I was never part of Zaha's inner circle. But we got on well enough to gossip and flirted mildly whenever we met. She never forgot who I was (like Richard Rogers does), or berated me in public (like Rem once did) or blanked me for years over a troublesome story (like Norman Foster continues to do).

She was also by far the most popular person Dezeen ever wrote about; her name was the most searched for and her projects the most visited (Rem comes a distant second).

Only once did I experience anything remotely approaching the infamous "diva" of media legend. It was the first time I saw her in the flesh and it must have been almost 20 years ago. She was giving a lecture somewhere in London and something went wrong with the projector.

She delivered, in her grit-and-velvet vocals, a sharply comedic public rebuke to an innocent underling – whom I think was Markus Dochantschi, now a successful architect in his own right. I remember Markus smirking sheepishly as if this was all part of the territory. I got the impression that the staff mostly enjoyed these minor eruptions. It was all part of the drama; it was all part of working for someone who was making history.

I also remember the lecture, the climax of which was a crude (in hindsight, although it was advanced for its time) computer animation explaining the genesis of some building or other, the grey hull of which was extruded, then warped by mysterious forces, then sliced up and rearranged like tagliata steak.

I'd never seen anything like this before. Years before Bjarke Ingels popularised the kinetic diagram as form generator, it suggested a whole new way of not only doing architecture, but of communicating it.

The first of her buildings I wrote about (although I didn't visit it) was the 1999 Landscape Formation One at Weil am Rhein, the pavilion designed for the Landesgartenschau garden festival. I say it was a building: really it was a sinuous, elongated hybrid of building, pathway and landscape that burst from the earth like scar tissue.

I remember one of her team – possibly Markus again – telling me how, when presenting the design to the client, they walked into the meeting with a model of the building teetering in a vase like a strelitzia.

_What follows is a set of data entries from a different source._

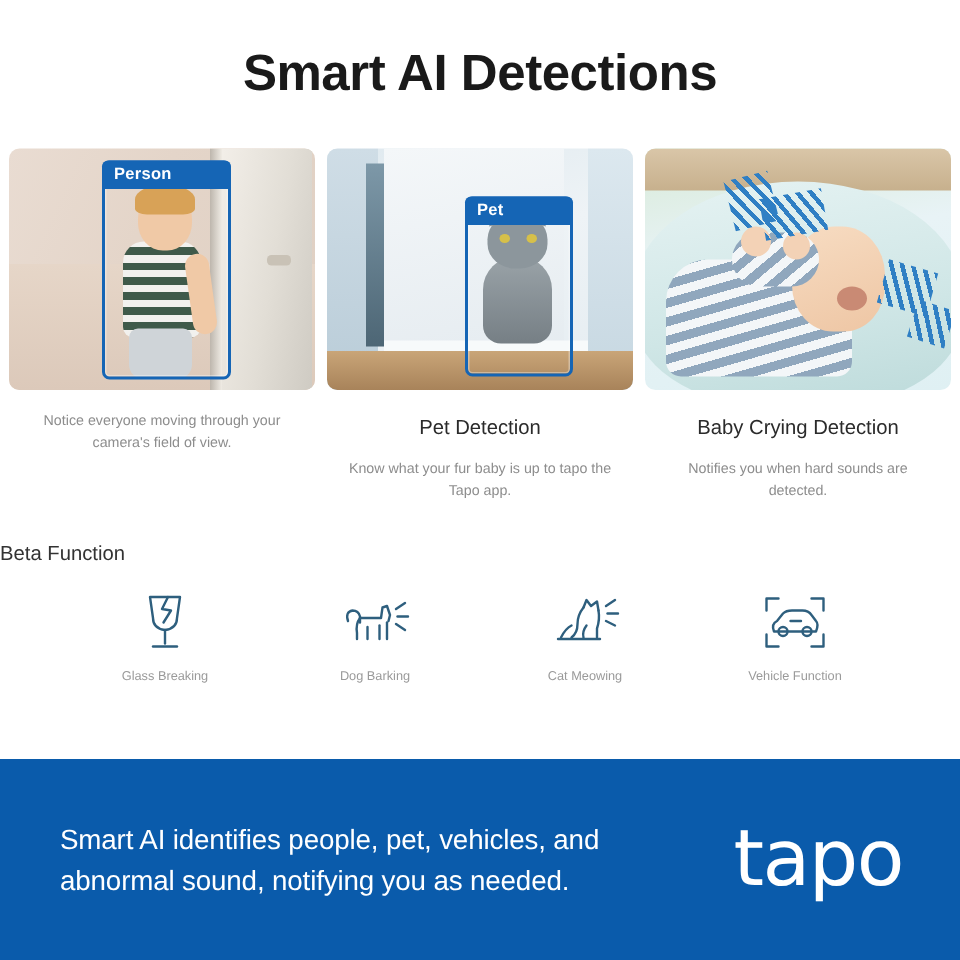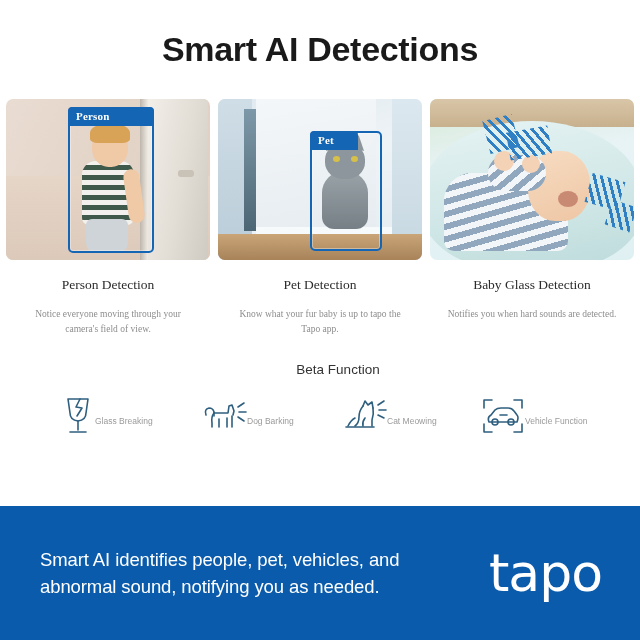"Person" .card { font-family: Liberation Serif, serif -> none }
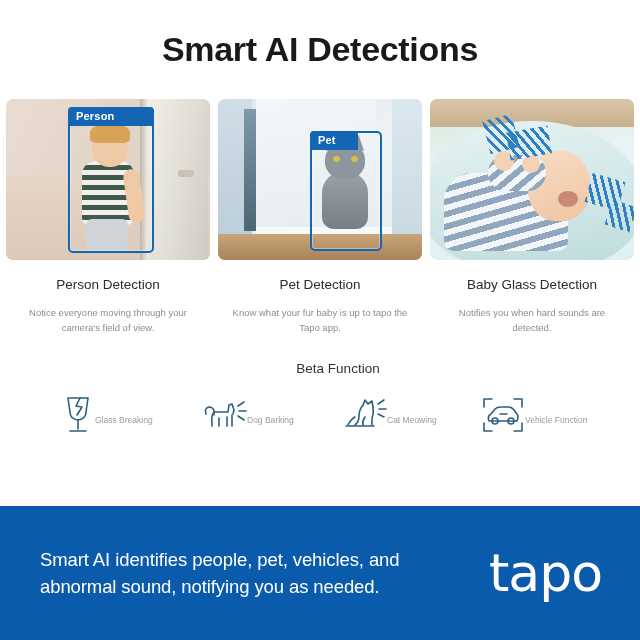"Pet" .bbox-pet .bbox-label { width: 48px -> 72px }
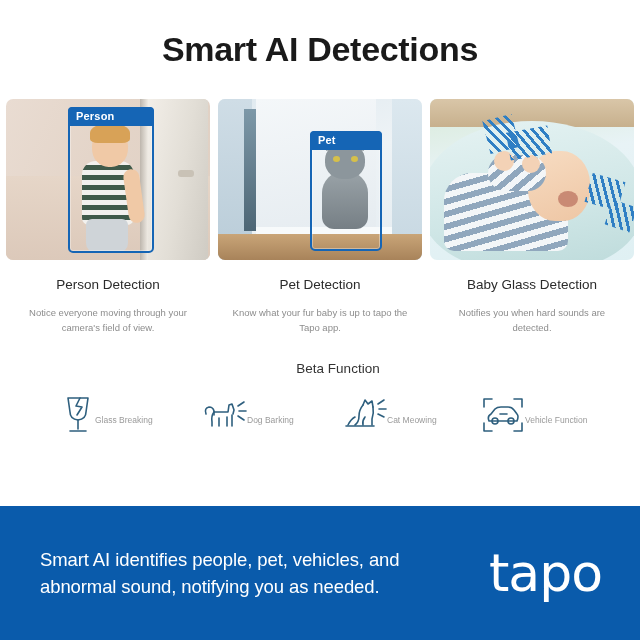"Person Detection" div.card-title { html: <div>Person Detection</div> -> none }
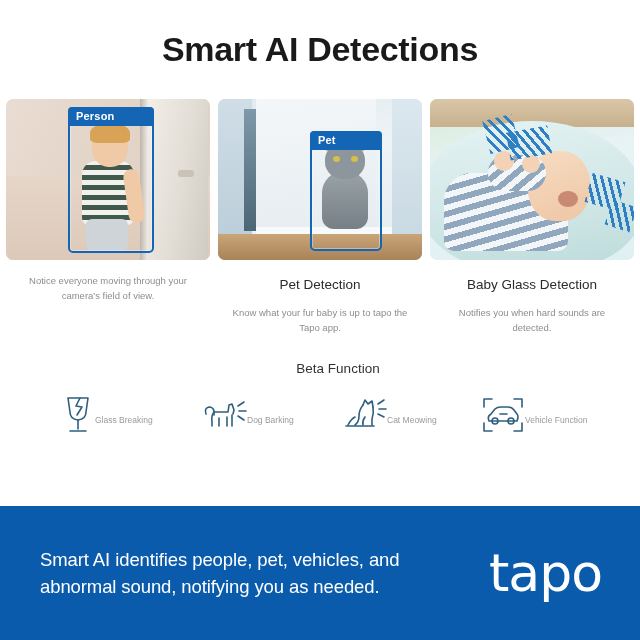"Baby Glass Detection" div.card-title { text: Glass -> Crying }
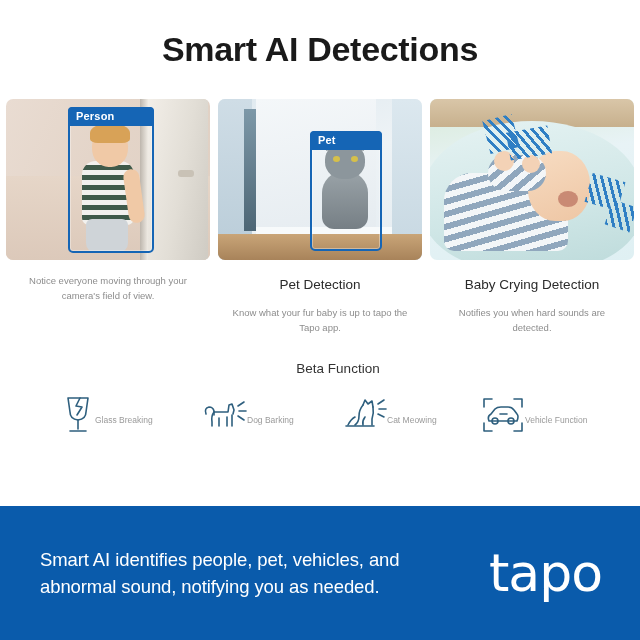"Beta Function" .beta-heading { margin-left: 36px -> none; text-align: center -> none }
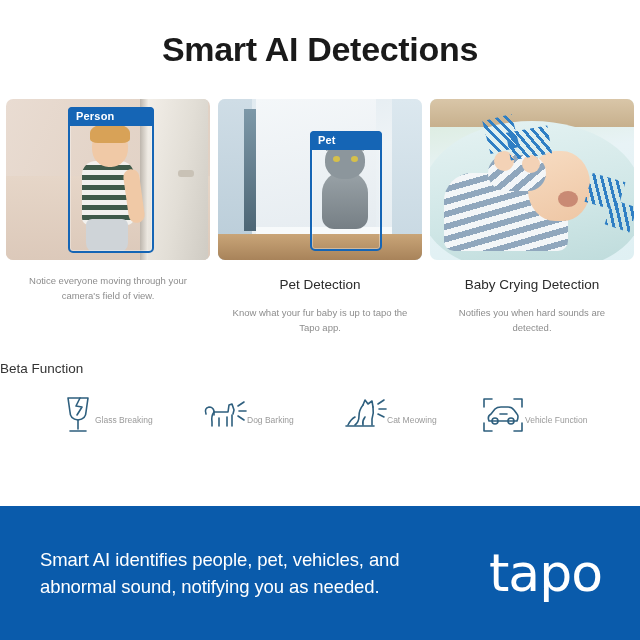"Glass Breaking" .beta-item { flex-direction: none -> column }
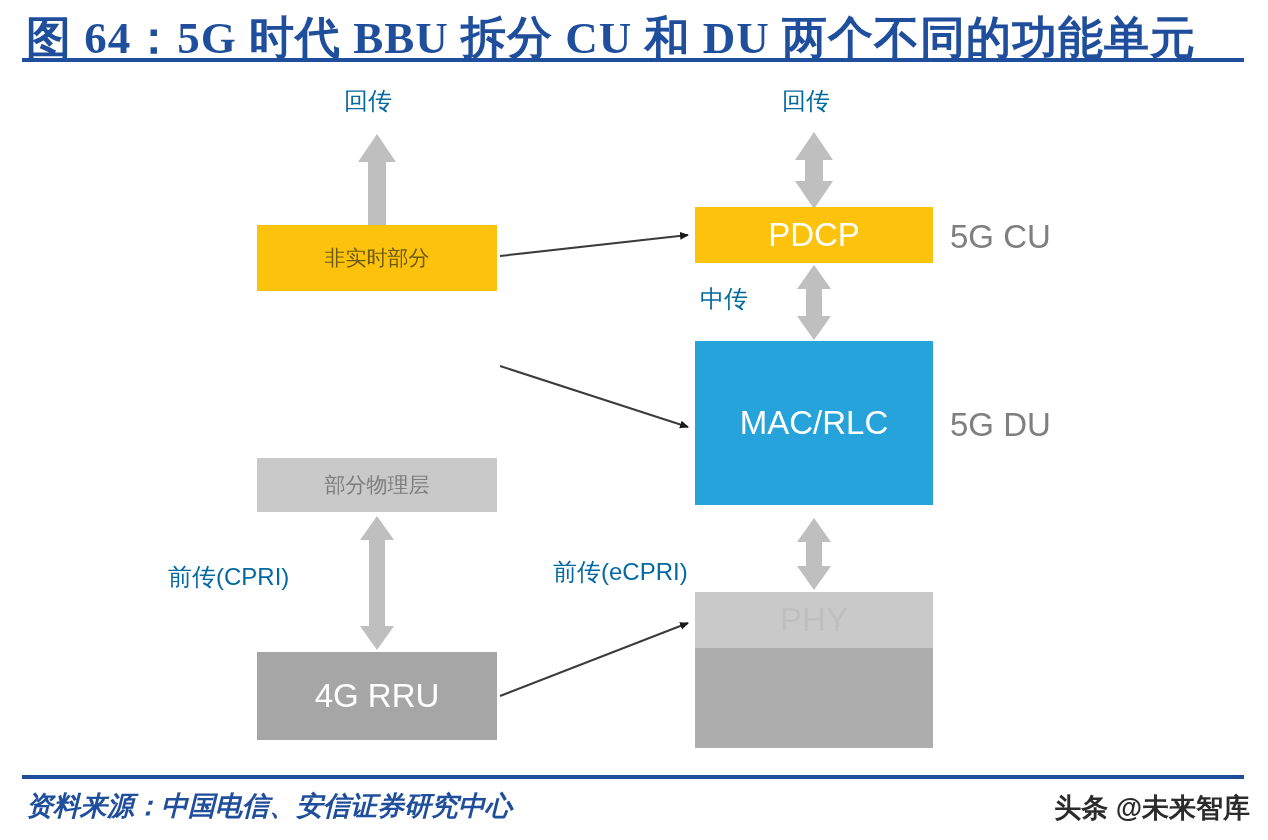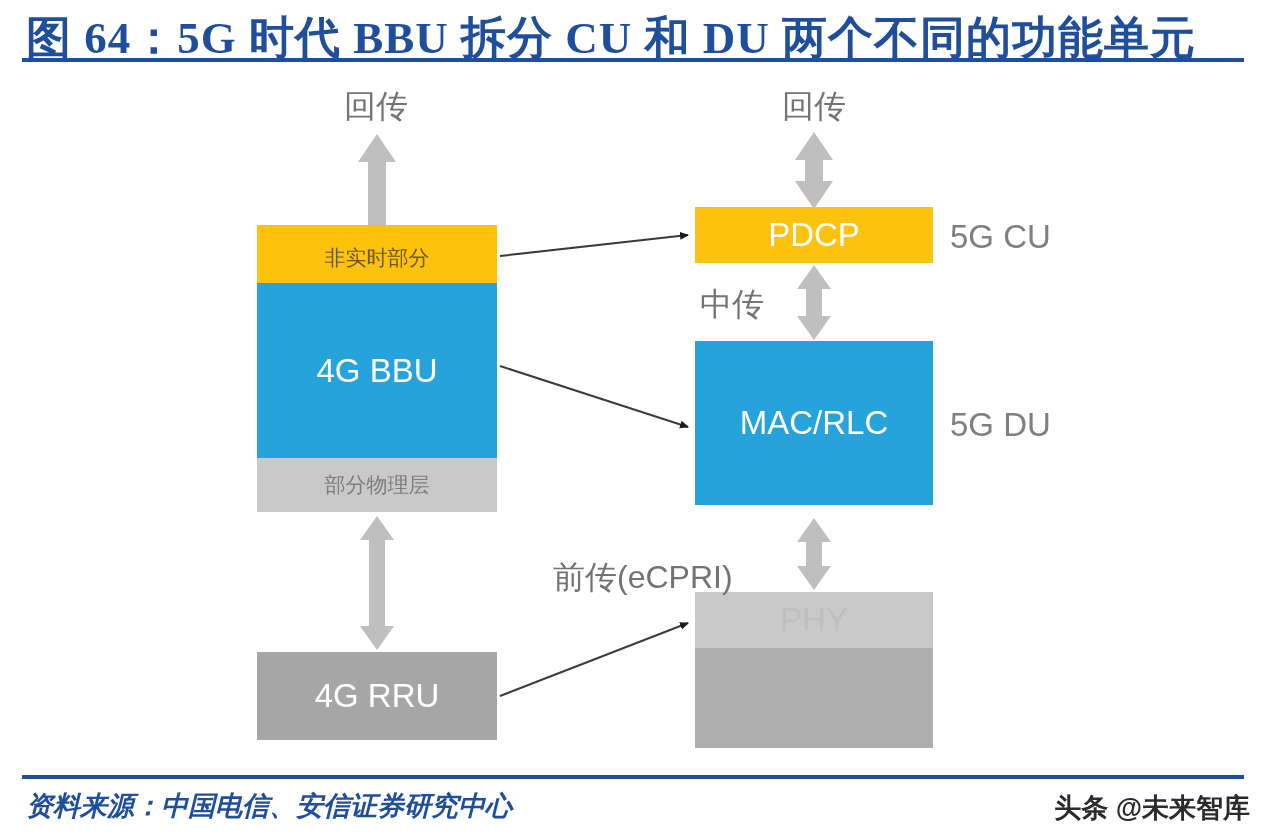"回传" .link-label { color: #737373 -> #0369a1; font-size: 32px -> 24px }
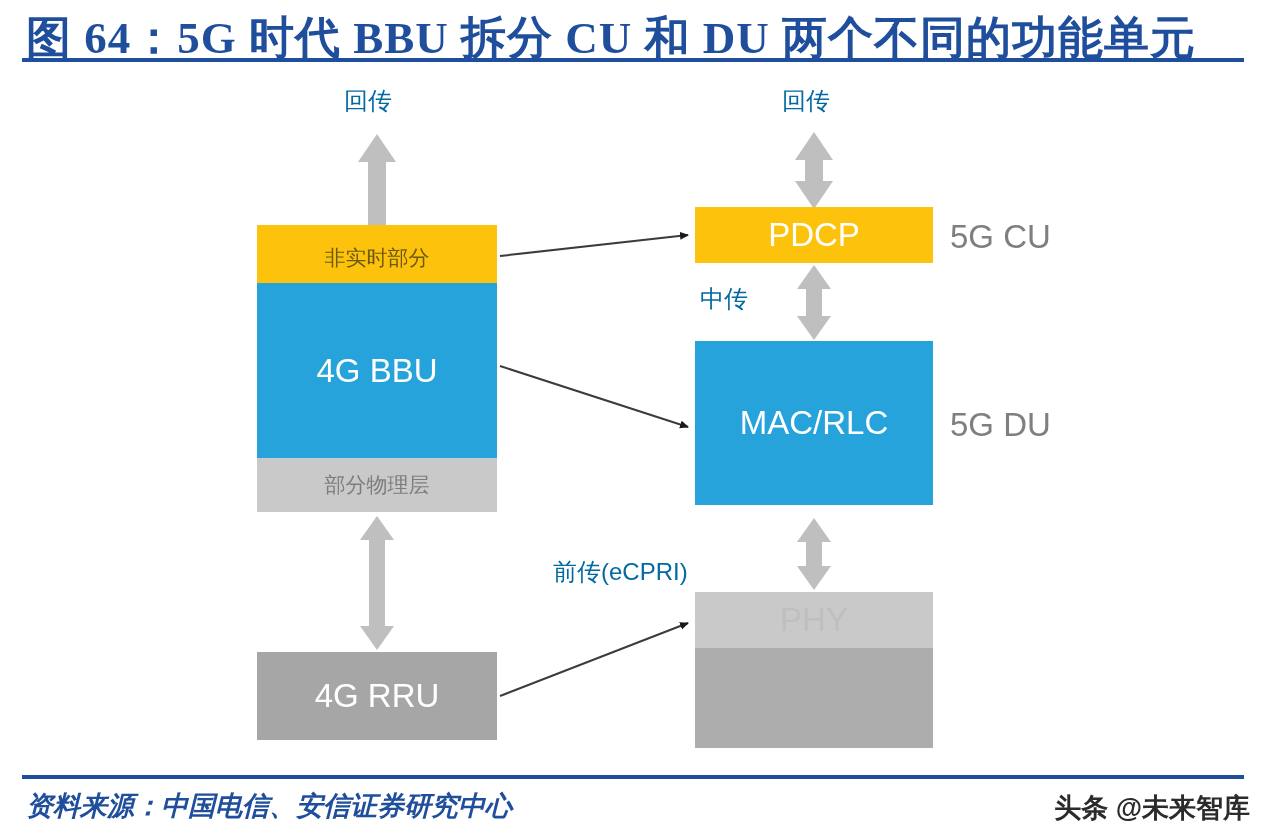"4G BBU" div.node { html: <div>4G BBU</div> -> none }
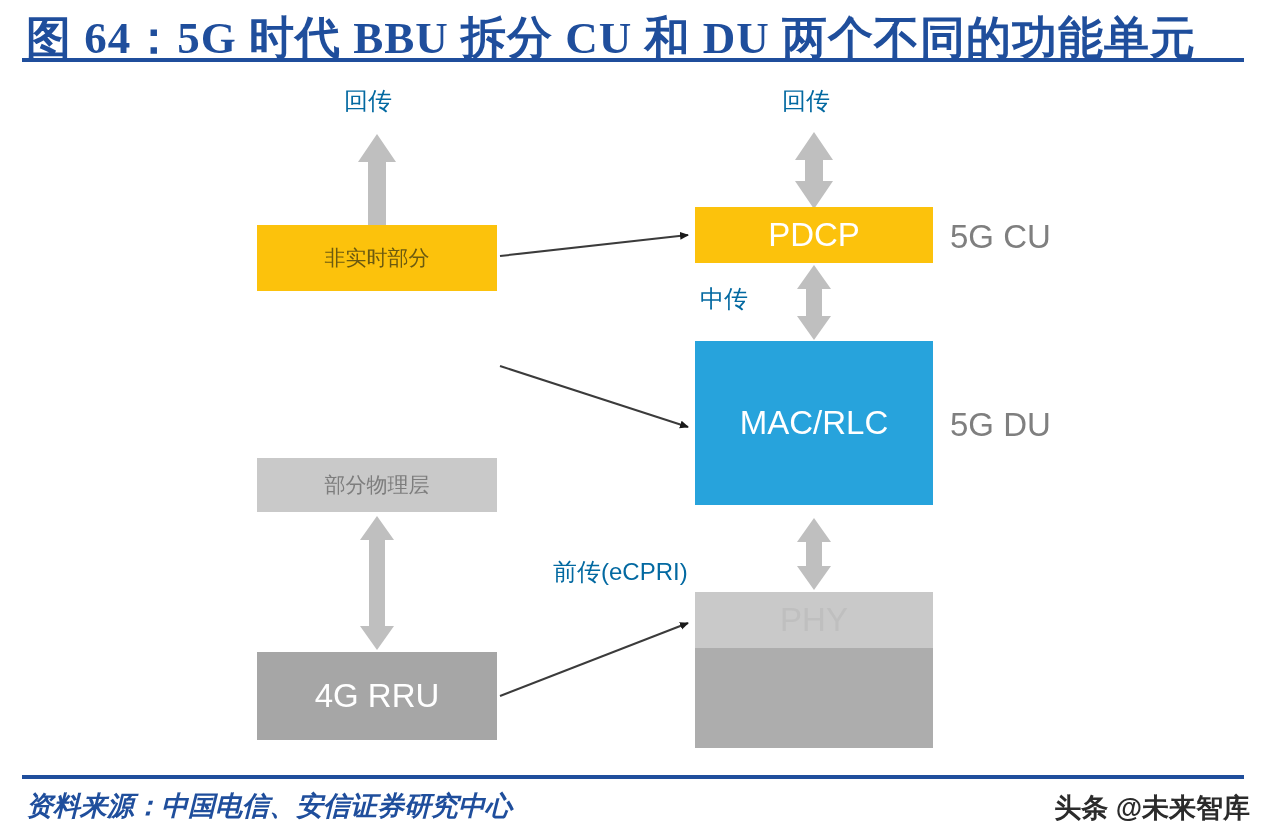"前传(CPRI)" div.link-label { html: none -> <div>前传(CPRI)</div> }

I also remember arriving at her Hoenheim-Nord tram station near Strasbourg one chilly morning in 2001 to see the great architectural photographer Hélène Binet – who Zaha commissioned to document all her buildings – hunched under the black hood of her bellows camera like some vintage portraitist capturing the structure's improbably cantilevered concrete prow, which was held up with bright yellow Acrow props. These would be removed later in Photoshop, the project architect casually informed me.

This was Zaha's spiky period, when both her buildings and her demeanour seemed to bristle at the hurt of Cardiff (her competition-winning design for the Cardiff Bay Opera House, which would have been her breakthrough project, but was scuttled by forces of nervous conservatism).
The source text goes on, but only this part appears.